For the ‘unmeasured’ staff – any overtime rates, salary premiums or unsocial hours premiums are included in NMW calculations.

For the remaining ‘salaried’ staff – they don’t.

Two workers, doing the same job for the same pay on the surface have completely different NMW pay calculations based on the worker classifications.

Once an employer has categorised its workforce, it then needs to tackle the two key elements of the calculation – pay and time, which is not straightforward.

What counts for NMW pay changes based on worker type. For example, where a worker is ‘salaried’, only their salary, any performance related bonuses and any payments for additional time worked at the worker’s basic rate count towards the calculation.

Salary premiums, overtime rates and allowances do not count.

However, if the same individual is an ‘unmeasured’ worker – those salary premiums and overtime rates would count.

Then, the employer needs to consider any deductions or payments made by the worker. Does it offer any salary sacrifice schemes? These will always reduce NMW pay.

What about the provision of uniforms or equipment? Does the employer take deductions for breakages or till shortages? These can all negatively affect NMW calculations.

For example – even where there is no specific uniform, even having a prescribed dress code can cause NMW underpayments. In many cases, HMRC have enforced where an employer has required the worker to wear white shirts, black shoes and black trousers. Even where the worker buys this from a third party – like a high street shop – the amount of the expense incurred will reduce NMW pay.

Are deductions made for travel or goods as part of work – even where the worker receives beneficial rates? Again, all are likely to reduce NMW pay.

Having in place a robust pay element review and knowing what counts as pay and what reduces pay in an NMW calculation is vital.

The next consideration is working time.

Wherever there is a requirement for a worker to be somewhere, or to be doing something, they’re likely working for NMW purposes.

That means any short periods before and after a worker’s shift where they are signing in, waiting for work, changing into uniform or maybe called in early to wait for say a brewery delivery, working time includes any activity that makes up a requirement of the working day.

In addition, any mandatory training time – whether on site or at home – and any travel time associated with the working day also counts.

If a worker is regularly travelling as part of their job – for example, where a travel agent is required to visit locations and assess the service of a hotel, care should be taken over what an employer considers to be part of their ‘working time’.

If the individual is ‘salaried’, it is not sufficient to follow the position outlined in the worker’s contract, which requires the individual to work additional hours as and when ‘without pay’. Where someone works over and above their basic contractual salaried hours for no additional pay, an ‘excess hours’ calculation is required by HMRC.

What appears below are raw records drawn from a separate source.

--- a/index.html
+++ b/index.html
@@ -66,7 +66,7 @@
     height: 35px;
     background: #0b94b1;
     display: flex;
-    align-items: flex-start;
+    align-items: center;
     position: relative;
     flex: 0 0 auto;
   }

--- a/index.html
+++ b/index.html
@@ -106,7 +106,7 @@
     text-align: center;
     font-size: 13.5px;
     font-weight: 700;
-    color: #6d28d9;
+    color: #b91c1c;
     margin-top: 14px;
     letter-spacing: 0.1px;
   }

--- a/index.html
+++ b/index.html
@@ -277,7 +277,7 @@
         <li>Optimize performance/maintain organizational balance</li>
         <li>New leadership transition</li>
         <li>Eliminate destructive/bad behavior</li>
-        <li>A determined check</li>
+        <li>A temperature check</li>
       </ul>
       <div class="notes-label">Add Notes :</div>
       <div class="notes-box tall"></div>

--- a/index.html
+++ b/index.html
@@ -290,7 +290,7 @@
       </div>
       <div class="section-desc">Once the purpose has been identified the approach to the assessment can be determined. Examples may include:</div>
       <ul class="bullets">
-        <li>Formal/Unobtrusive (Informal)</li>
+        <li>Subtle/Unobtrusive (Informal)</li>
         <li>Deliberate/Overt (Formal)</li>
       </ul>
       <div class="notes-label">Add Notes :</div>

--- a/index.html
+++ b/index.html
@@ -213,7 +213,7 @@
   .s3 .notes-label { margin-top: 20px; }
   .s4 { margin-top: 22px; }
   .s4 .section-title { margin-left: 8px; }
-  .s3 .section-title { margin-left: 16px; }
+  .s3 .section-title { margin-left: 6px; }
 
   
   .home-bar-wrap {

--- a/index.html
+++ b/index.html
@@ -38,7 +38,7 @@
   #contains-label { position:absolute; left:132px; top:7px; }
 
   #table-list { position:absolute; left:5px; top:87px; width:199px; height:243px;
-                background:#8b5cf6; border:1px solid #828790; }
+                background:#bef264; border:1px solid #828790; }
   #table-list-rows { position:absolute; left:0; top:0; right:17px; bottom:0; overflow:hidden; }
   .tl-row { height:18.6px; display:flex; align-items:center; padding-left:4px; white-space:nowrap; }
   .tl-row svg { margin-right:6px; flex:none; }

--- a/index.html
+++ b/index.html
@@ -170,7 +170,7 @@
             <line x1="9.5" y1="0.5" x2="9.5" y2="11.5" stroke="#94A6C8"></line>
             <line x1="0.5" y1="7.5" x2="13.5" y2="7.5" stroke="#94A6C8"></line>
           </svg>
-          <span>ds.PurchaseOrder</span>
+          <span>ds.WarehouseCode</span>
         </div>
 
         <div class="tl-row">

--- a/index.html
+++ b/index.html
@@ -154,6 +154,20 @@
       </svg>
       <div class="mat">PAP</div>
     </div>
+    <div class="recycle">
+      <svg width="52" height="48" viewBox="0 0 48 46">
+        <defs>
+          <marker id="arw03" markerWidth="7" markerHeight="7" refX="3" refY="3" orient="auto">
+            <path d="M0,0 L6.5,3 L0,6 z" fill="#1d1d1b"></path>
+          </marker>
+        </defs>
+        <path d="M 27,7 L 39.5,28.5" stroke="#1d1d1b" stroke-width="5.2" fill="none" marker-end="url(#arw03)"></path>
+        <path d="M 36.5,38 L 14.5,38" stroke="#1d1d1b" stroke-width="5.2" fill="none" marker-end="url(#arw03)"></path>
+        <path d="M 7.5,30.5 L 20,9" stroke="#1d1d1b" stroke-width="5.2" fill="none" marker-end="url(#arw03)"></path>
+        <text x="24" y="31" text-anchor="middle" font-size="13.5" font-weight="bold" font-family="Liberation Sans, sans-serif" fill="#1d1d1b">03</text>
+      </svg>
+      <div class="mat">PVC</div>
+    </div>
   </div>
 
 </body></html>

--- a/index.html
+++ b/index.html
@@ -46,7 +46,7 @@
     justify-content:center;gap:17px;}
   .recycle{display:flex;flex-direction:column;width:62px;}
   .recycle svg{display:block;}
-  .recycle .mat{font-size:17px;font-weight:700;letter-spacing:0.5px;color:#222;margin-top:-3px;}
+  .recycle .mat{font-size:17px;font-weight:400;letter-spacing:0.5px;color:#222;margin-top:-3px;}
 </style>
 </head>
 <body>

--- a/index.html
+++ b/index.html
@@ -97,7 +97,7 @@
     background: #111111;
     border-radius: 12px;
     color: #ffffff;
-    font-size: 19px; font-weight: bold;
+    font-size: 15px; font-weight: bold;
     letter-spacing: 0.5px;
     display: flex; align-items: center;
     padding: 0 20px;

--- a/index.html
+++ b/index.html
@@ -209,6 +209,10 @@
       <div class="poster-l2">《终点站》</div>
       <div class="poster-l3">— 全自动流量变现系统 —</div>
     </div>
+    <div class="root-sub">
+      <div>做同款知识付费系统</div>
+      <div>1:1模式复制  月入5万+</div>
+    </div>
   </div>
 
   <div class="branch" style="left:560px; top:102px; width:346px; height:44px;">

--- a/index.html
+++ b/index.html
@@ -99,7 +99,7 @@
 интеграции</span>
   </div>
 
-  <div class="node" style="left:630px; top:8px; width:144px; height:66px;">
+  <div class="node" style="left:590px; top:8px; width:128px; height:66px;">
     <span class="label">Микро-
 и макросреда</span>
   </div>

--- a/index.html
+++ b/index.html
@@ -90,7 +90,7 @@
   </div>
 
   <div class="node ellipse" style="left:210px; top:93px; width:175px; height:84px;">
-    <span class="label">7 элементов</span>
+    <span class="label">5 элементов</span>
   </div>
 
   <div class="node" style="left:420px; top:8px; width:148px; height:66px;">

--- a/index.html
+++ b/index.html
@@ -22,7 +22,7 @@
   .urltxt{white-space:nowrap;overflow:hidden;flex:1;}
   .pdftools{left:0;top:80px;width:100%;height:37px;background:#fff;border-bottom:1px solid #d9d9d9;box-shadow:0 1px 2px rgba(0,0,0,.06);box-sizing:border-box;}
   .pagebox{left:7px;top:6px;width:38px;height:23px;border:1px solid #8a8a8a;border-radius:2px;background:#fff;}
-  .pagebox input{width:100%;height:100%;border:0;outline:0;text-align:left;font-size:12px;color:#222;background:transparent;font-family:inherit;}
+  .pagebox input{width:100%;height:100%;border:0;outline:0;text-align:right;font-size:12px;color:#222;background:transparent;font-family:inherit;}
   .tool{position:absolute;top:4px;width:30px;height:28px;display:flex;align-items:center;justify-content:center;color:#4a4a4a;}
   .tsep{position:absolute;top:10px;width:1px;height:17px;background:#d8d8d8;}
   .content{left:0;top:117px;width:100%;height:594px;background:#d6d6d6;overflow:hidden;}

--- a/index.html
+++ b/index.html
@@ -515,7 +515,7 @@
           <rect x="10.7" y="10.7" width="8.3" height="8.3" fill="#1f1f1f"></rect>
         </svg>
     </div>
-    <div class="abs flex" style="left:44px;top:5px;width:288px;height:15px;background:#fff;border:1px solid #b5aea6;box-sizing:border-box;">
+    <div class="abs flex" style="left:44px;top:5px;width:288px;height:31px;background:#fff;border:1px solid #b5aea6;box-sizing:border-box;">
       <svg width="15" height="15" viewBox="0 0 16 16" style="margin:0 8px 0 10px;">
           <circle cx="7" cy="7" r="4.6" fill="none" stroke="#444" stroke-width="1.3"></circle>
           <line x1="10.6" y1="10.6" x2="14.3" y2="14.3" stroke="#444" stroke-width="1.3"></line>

This calculation begins from the moment the worker achieves their basic annual hours. In practice, from that point the employer must pay at least NMW for both basic contracted hours as well as any hours actually worked in the period. In this scenario, some workers on upwards of £40,000 per annum are being ‘underpaid’ NMW.

It’s an employer’s responsibility to pay the relevant NMW rates to its staff and to be able to show that they’ve done so. The only foolproof way of doing that is by keeping robust records for all workers concerning time worked and pay.

HMRCs current enforcement activity leans heavily on this requirement around record keeping. When the author worked in the NMW enforcement team and carried out compliance checks, the key question I would ask around records was:

‘Are you confident that you would be able to show me the actual working hours and pay for any worker, in any pay period, for the last six years?’

If an employer’s answer to that question is no, then it could be time to review their NMW compliance processes.

*The views expressed are the author's and not ICAEW's.


Gary Henderson is a Manager in EYs National Minimum Wage team. He joined in 2022 after spending nine years in HMRCs NMW Enforcement department.